# [Requirement]
Look through the listing below for the line with "none -> 12px;" and the line with "color: #14532d ->". Copy both, along with every line between them, exactly and with no pictures.

# [Provided data]
=-=-=-=-=

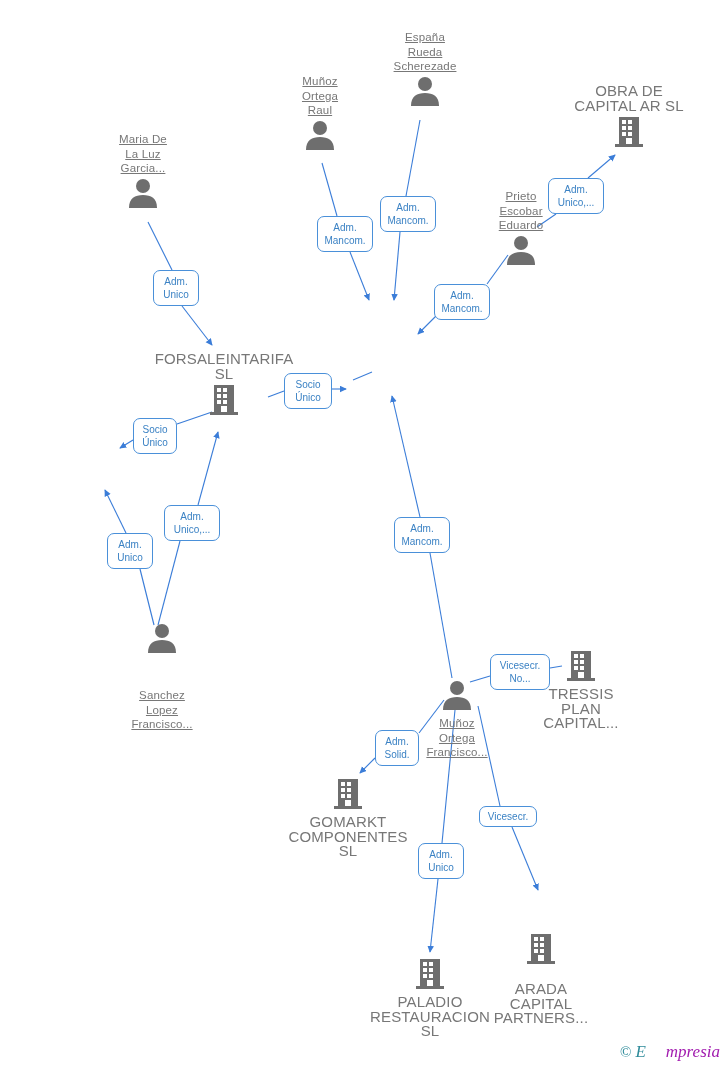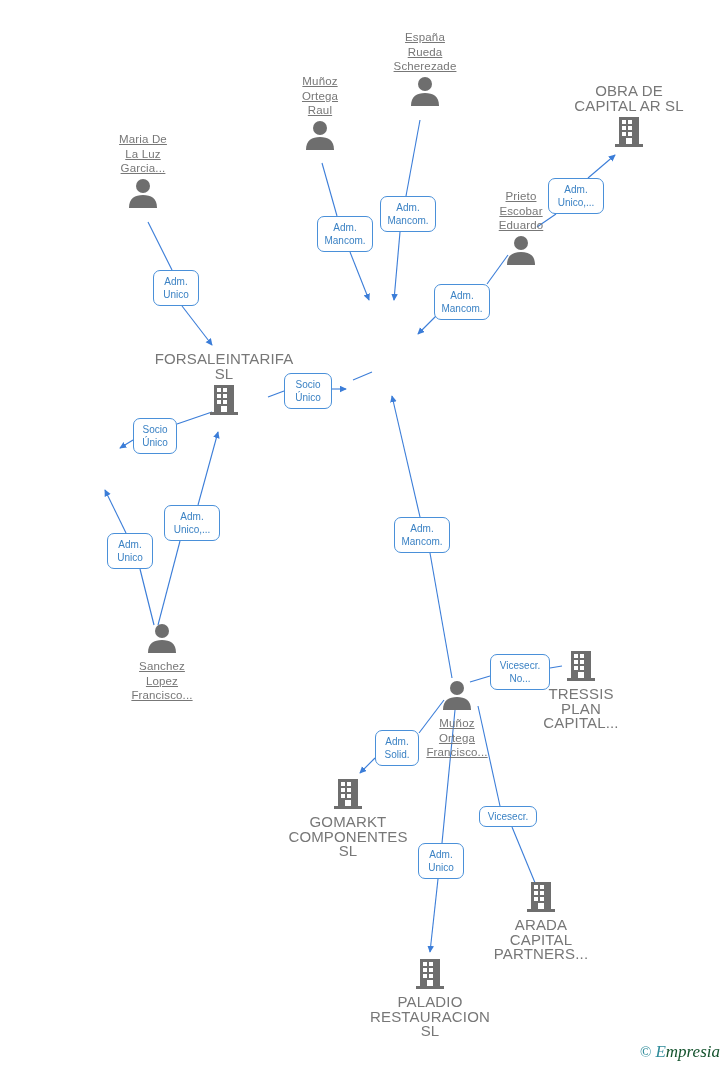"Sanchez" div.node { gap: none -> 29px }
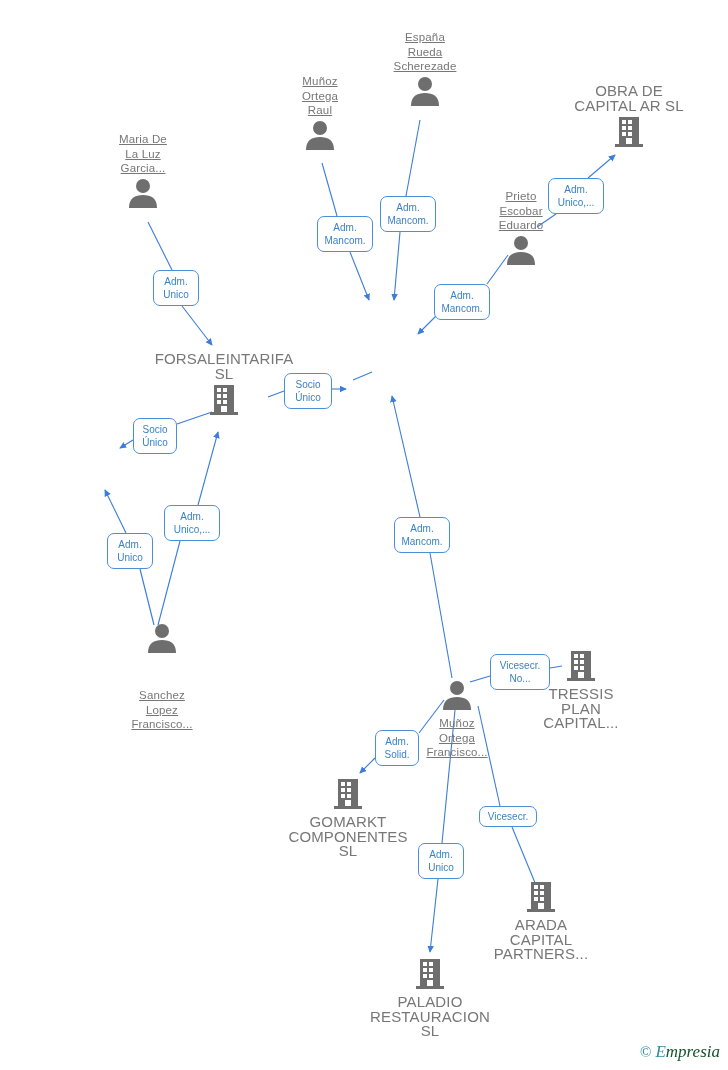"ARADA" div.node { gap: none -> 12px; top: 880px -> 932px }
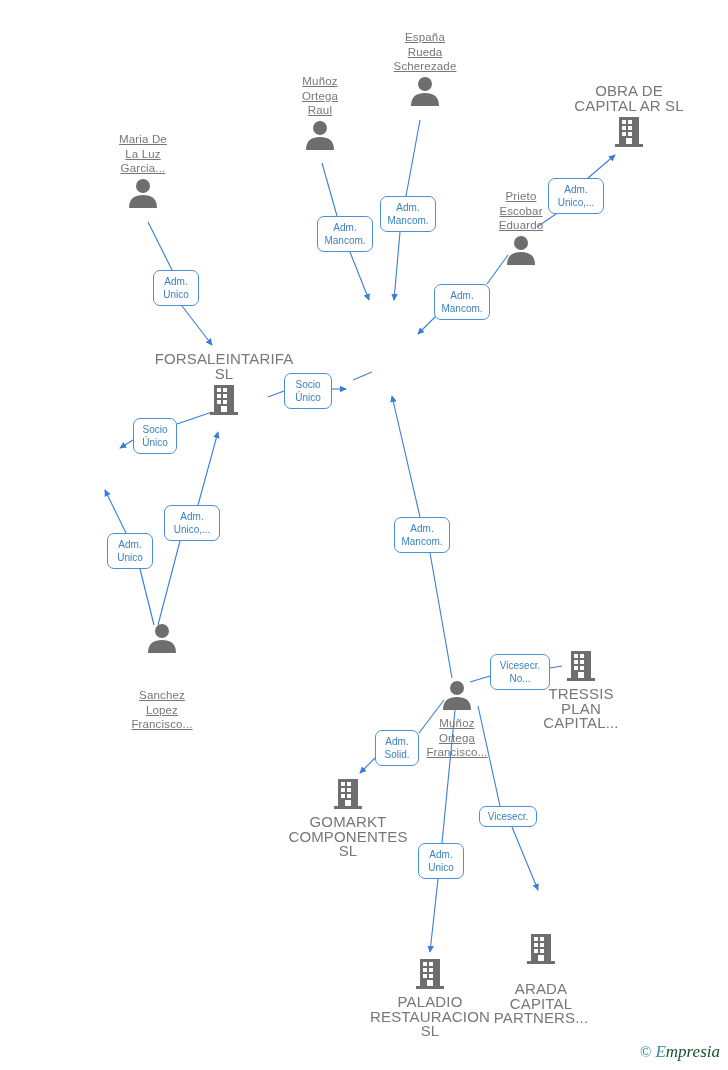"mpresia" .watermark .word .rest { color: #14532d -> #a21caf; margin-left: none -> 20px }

=-=-=-=-=

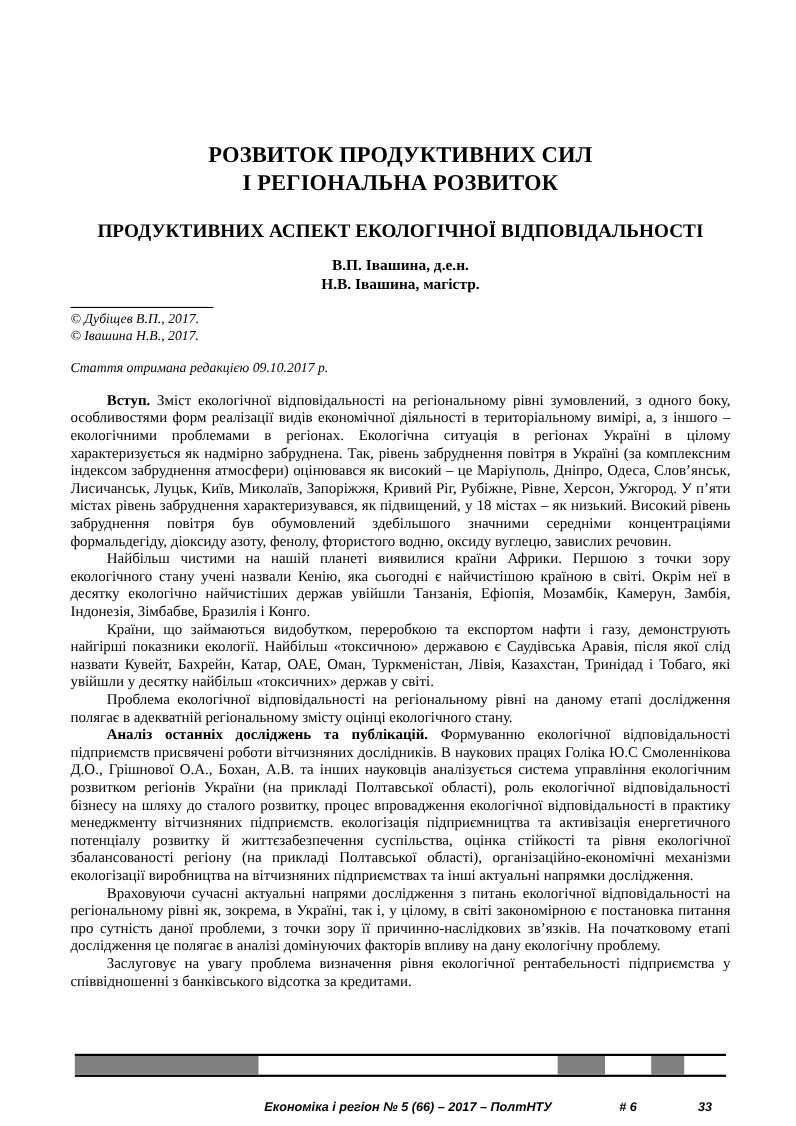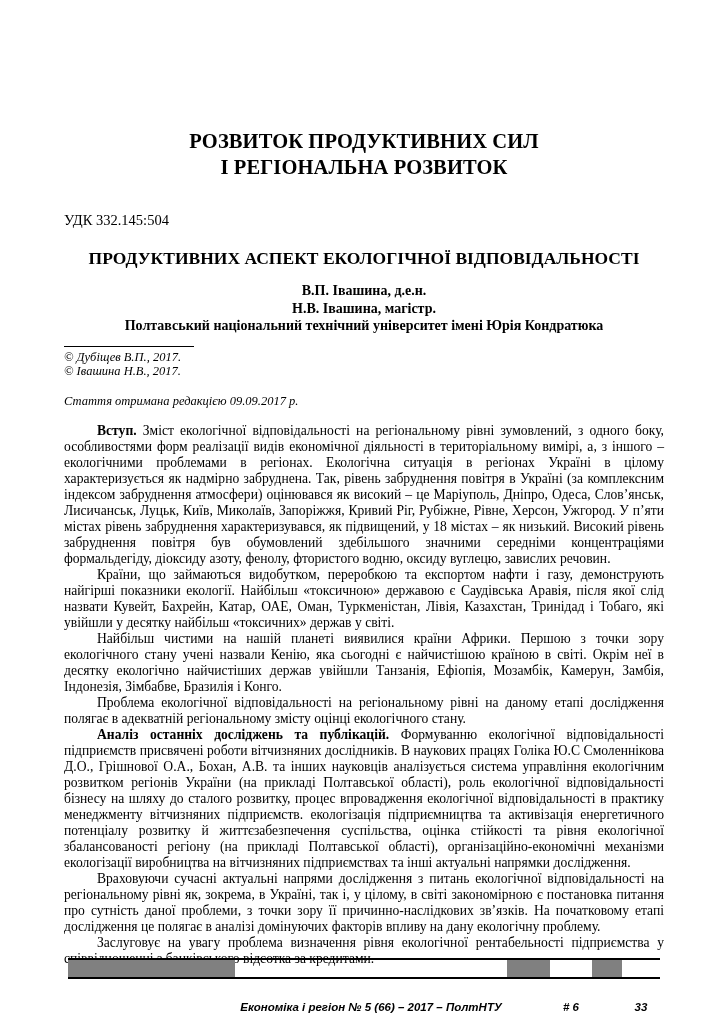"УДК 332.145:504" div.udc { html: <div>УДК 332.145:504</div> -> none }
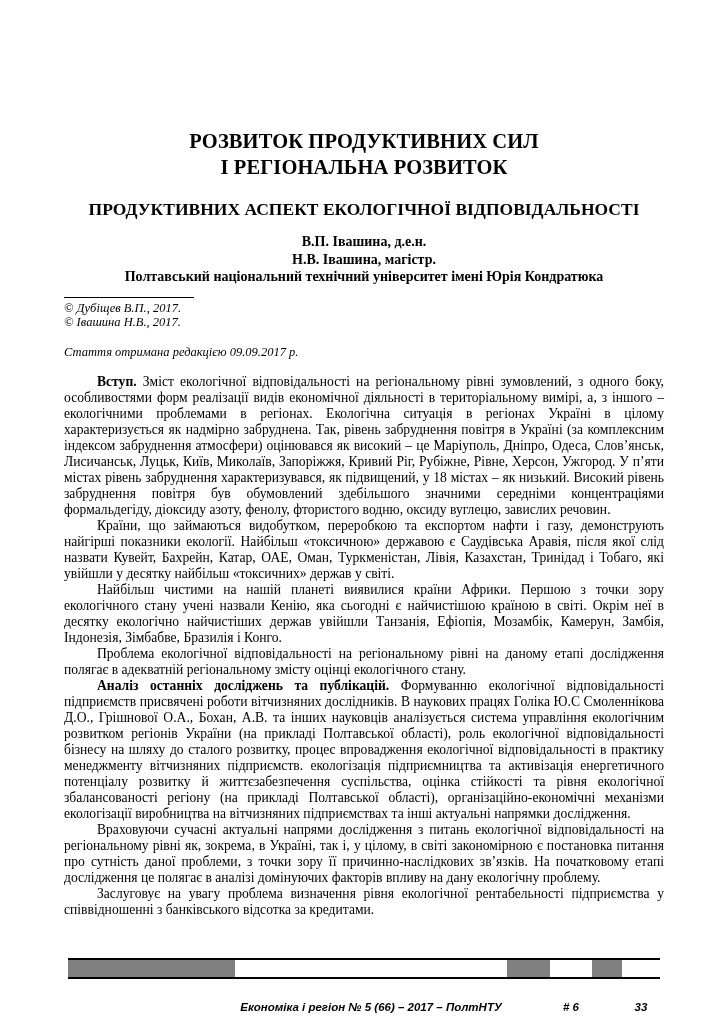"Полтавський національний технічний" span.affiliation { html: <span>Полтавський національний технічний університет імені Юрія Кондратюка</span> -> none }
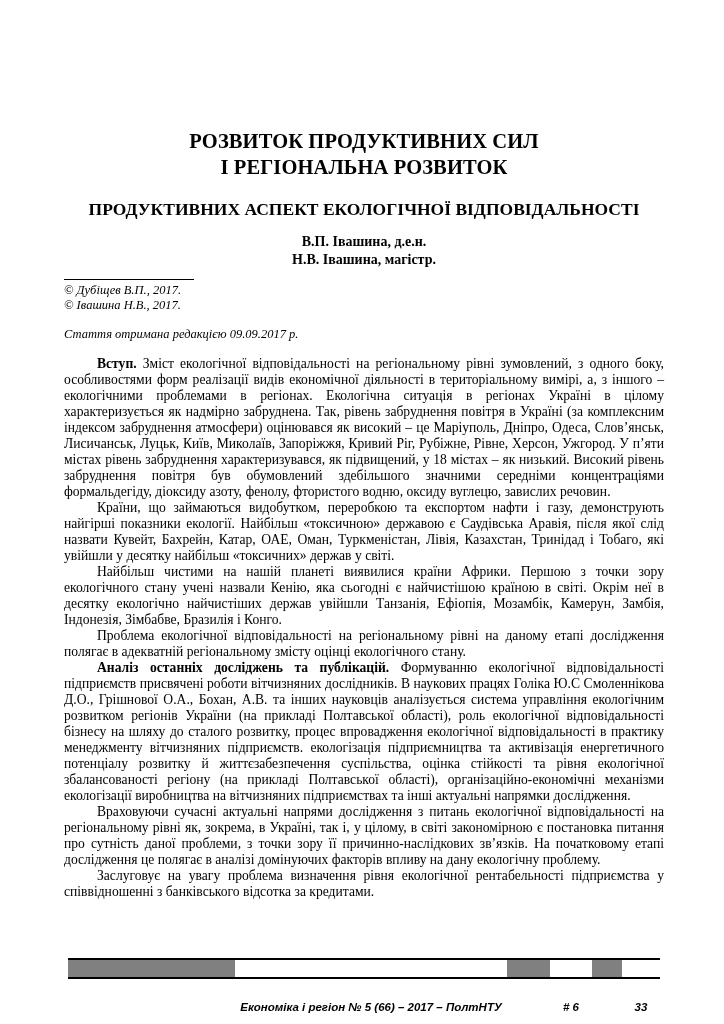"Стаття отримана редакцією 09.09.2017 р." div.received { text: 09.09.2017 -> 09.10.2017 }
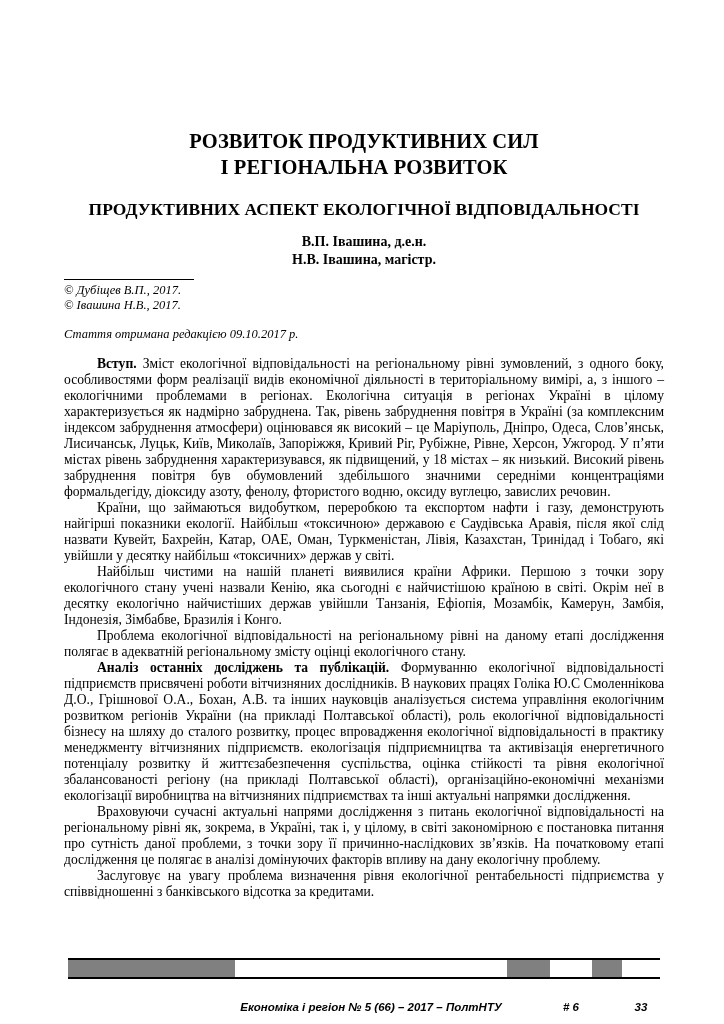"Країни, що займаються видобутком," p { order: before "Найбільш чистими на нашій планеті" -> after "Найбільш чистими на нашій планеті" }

=-=-=-=-=

# [Solution]
"ARADA" div.node { gap: none -> 12px; top: 880px -> 932px }
"mpresia" .watermark .word .rest { color: #14532d -> #a21caf; margin-left: none -> 20px }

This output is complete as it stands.